In the URL above there are two dynamic parameters that we need to understand:
Parameter q: This is the concatenation of “info:” plus the encoded URL for which we want to get the PR. It is mandatory to lead the encoded URL with “http://”. Don’t forget to put a “/” after the top domain, ei, “.info/”, not “.info”.
Parameter ch: Obtaining this parameter is the tricky part. We have to hash the concatenation of “info:” plus our target URL (ei. http://www.yanniel.info/) using the minimal perfect hashing algorithm invented by Bob Jenkins. The outcome will be a number, which corresponds to the value of our ch parameter. We are hashing something like “info:http://www.yanniel.info/”.
I didn’t have the time (or the desire) to understand and implement the minimal perfect hashing algorithm from scratch. So, I ported this C# implementation into Delphi code.
There’s one detail worth mentioning about the implementation. In the original C# code there’s a switch statement that falls all the way through the different cases. I needed to combine a case statement and some goto statements in order to accomplish the same in Delphi.
I wrote the strikeout text above initially; but Brian (first comment below) found a clean way to avoid the goto in this situation. I really thank Brian for his contribution, and next time, I won't quit that easily in removing the goto ;-)
I am putting everything together in the Delphi console application below. I bet you can reuse the BobJenkinsHash function in the Generics.Default.pas unit to make the PR implementation more compact. I didn’t know about the BobJenkinsHash function shipped with Delphi before reading Nick’s post; which is why I am keeping my original implementation.

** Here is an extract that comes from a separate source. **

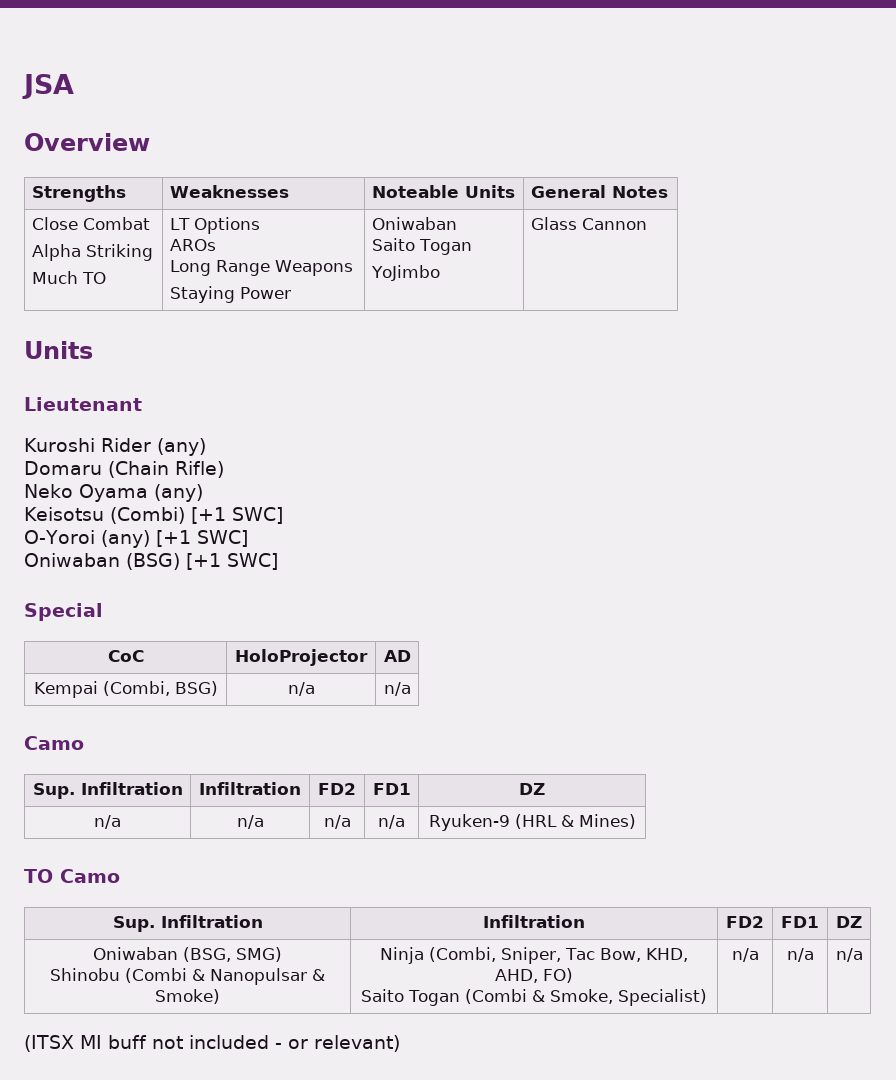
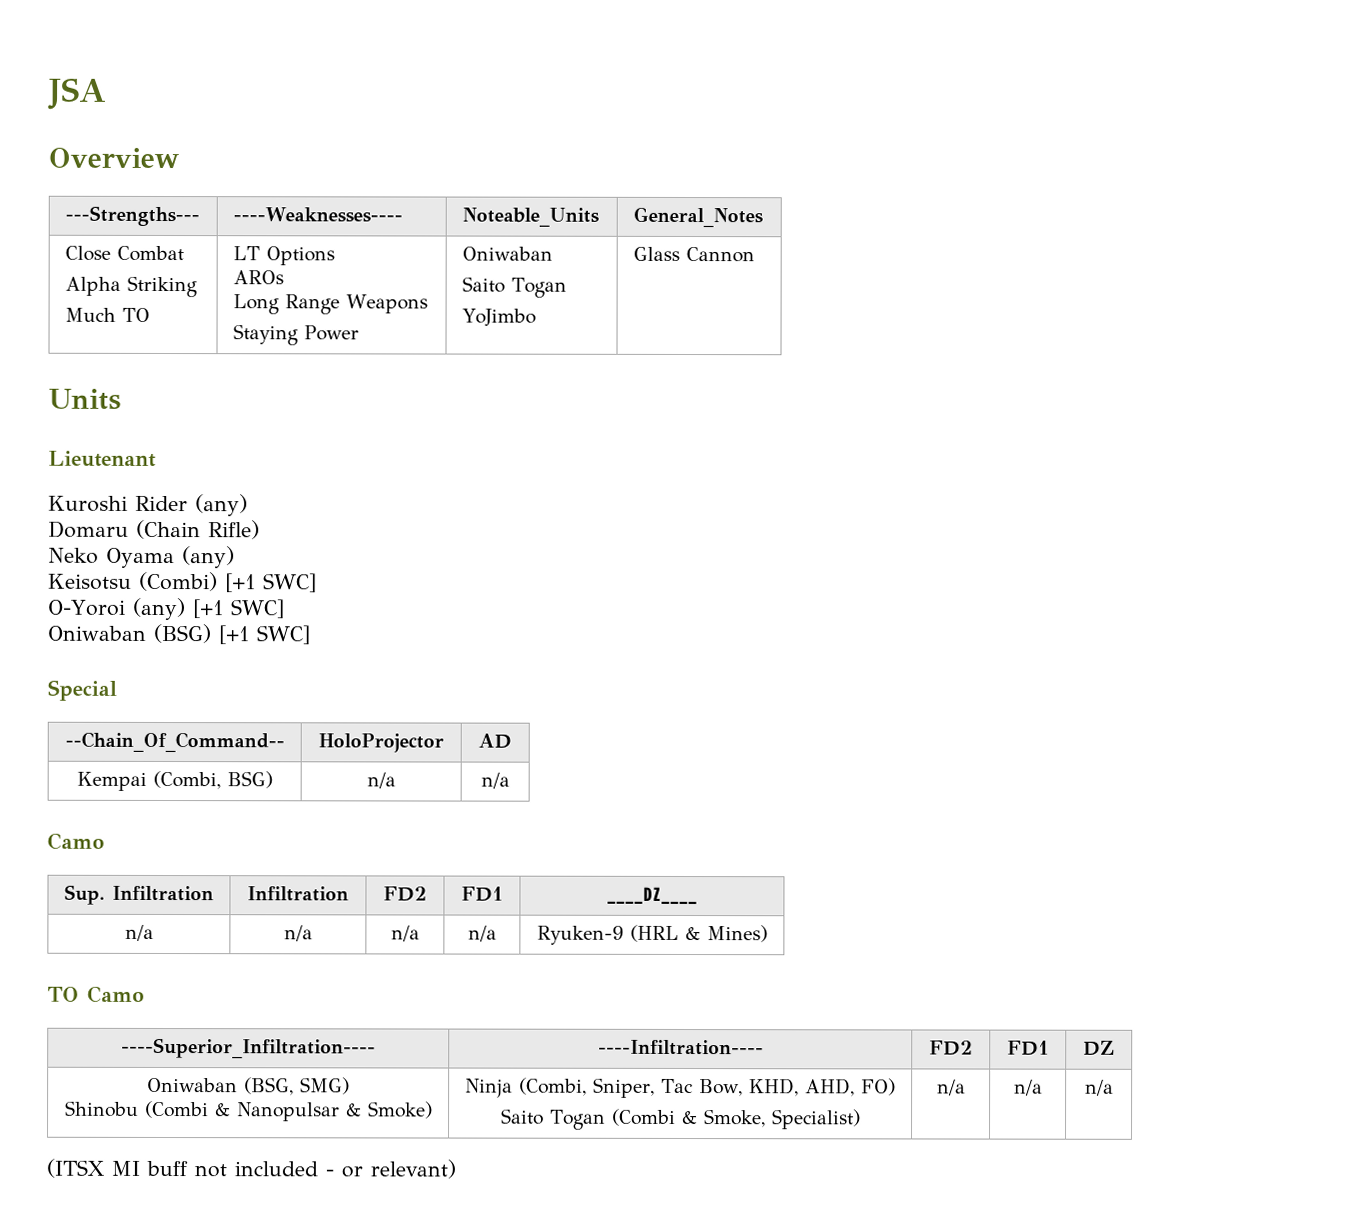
[31,185,126,202] [169,185,289,198] [371,185,515,198] [530,185,668,198] Strengths | Weaknesses | Noteable Units | General Notes -> [64,205,200,227] [232,207,403,223] [461,207,599,227] [632,206,763,228] ---Strengths--- | ----Weaknesses---- | Noteable_Units | General_Notes
[107,650,144,662] CoC -> [64,731,285,753] --Chain_Of_Command--
[519,783,545,795] DZ -> [606,886,698,905] ____DZ____
[112,915,263,932] [483,915,585,928] Sup. Infiltration | Infiltration -> [121,1037,376,1059] [597,1039,764,1056] ----Superior_Infiltration---- | ----Infiltration----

Finally, this is how you request the Google PageRank in Delphi:
program Project1;
{$APPTYPE CONSOLE}
{$R *.res}
uses System.SysUtils, IdHTTP, IdURI, Classes;
type TByteArray = array of Byte;
function Curl(aURL: string): string;const cUSER_AGENT = 'Mozilla/4.0 (MSIE 6.0; Windows NT 5.1)';var IdHTTP: TIdHTTP; Stream: TStringStream;begin Result := ''; IdHTTP := TIdHTTP.Create(nil); Stream := TStringStream.Create; try IdHTTP.Request.UserAgent := cUSER_AGENT; try IdHTTP.Get(aURL, Stream); Result := Stream.DataString; except Result := ''; end; finally Stream.Free; IdHTTP.Free; end;end;
procedure Hashing(var a, b, c: Integer);begin a:= a - b; a:= a - c; a:= a xor (c shr 13); b:= b - c; b:= b - a; b:= b xor (a shl 8); c:= c - a; c:= c - b; c:= c xor (b shr 13); a:= a - b; a:= a - c; a:= a xor (c shr 12); b:= b - c; b:= b - a; b:= b xor (a shl 16); c:= c - a; c:= c - b; c:= c xor (b shr 5); a:= a - b; a:= a - c; a:= a xor (c shr 3); b:= b - c; b:= b - a; b:= b xor (a shl 10); c:= c - a; c:= c - b; c:= c xor (b shr 15);end;
function StrOrd(aValue: string): TByteArray;var I: Integer;begin SetLength(Result, Length(aValue)); for I:= 1 to Length(aValue) do Result[I-1]:= Ord(aValue[I]);end;
function PerfectHash(aURL: string): string;var url: TByteArray; _length, k, len: Integer; a, b, c: Integer;
label One, Two, Three, Four, Five, Six, Seven, Eight, Nine, Ten;
begin url:= StrOrd(aURL); _length:= Length(url); k:= 0; len:= _length; a:= $9E3779B9; b:= $9E3779B9; c:= $E6359A60;
while (len >= 12) do begin a:= a + (url[k + 0] + (url[k + 1] shl 8) + (url[k + 2] shl 16) + (url[k + 3] shl 24) );
b:= b + (url[k + 4] + (url[k + 5] shl 8) + (url[k + 6] shl 16) + (url[k + 7] shl 24) );
c:= c+ (url[k + 8] + (url[k + 9] shl 8) + (url[k + 10] shl 16) + (url[k + 11] shl 24));
Hashing(a, b, c); k:= k + 12; len:= len - 12; end;
c:= c + integer(_length); case len of 11: begin c:= c + (url[k + 10] shl 24); goto Ten; end; 10: begin Ten: c:= c + (url[k + 9] shl 16); goto Nine; end; 9: begin Nine: c:= c + (url[k + 8] shl 8); goto Eight; end; 8: begin Eight: b:= b + (url[k + 7] shl 24); goto Seven; end; 7: begin Seven: b:= b + (url[k + 6] shl 16); goto Six; end; 6: begin Six: b:= b + (url[k + 5] shl 8); goto Five; end; 5: begin Five: b:= b + (url[k + 4]); goto Four; end; 4: begin Four: a:= a + (url[k + 3] shl 24); goto Three; end; 3: begin Three: a:= a + (url[k + 2] shl 16); goto Two; end; 2: begin Two: a:= a + (url[k + 1] shl 8); goto One; end; 1: begin One: a:= a + (url[k + 0]); end; end;
Hashing(a, b, c); Result:= Format('6%0:u', [c]);end;
function GetPageRank(aURL: string): string;const cToolbarQueriesURL = 'http://toolbarqueries.google.com/tbr?client=navclient-auto&features=Rank&ch=%0:s&q=%1:s';var CH, Q: string;begin aURL:= StringReplace(aURL, 'http://', '', []); if Pos('/', aURL) = 0 then aURL:= aURL + '/'; aURL:= 'http://' + aURL;
CH:= PerfectHash('info:' + aURL); Q:= 'info:' + TIdURI.URLEncode(aURL);
Result:= Curl(Format(cToolbarQueriesURL, [CH, Q]));end;
begin Writeln(GetPageRank('http://www.yanniel.info/')); Writeln(GetPageRank('http://www.delphifeeds.com/')); Writeln(GetPageRank('http://www.google.com/')); Readln;end.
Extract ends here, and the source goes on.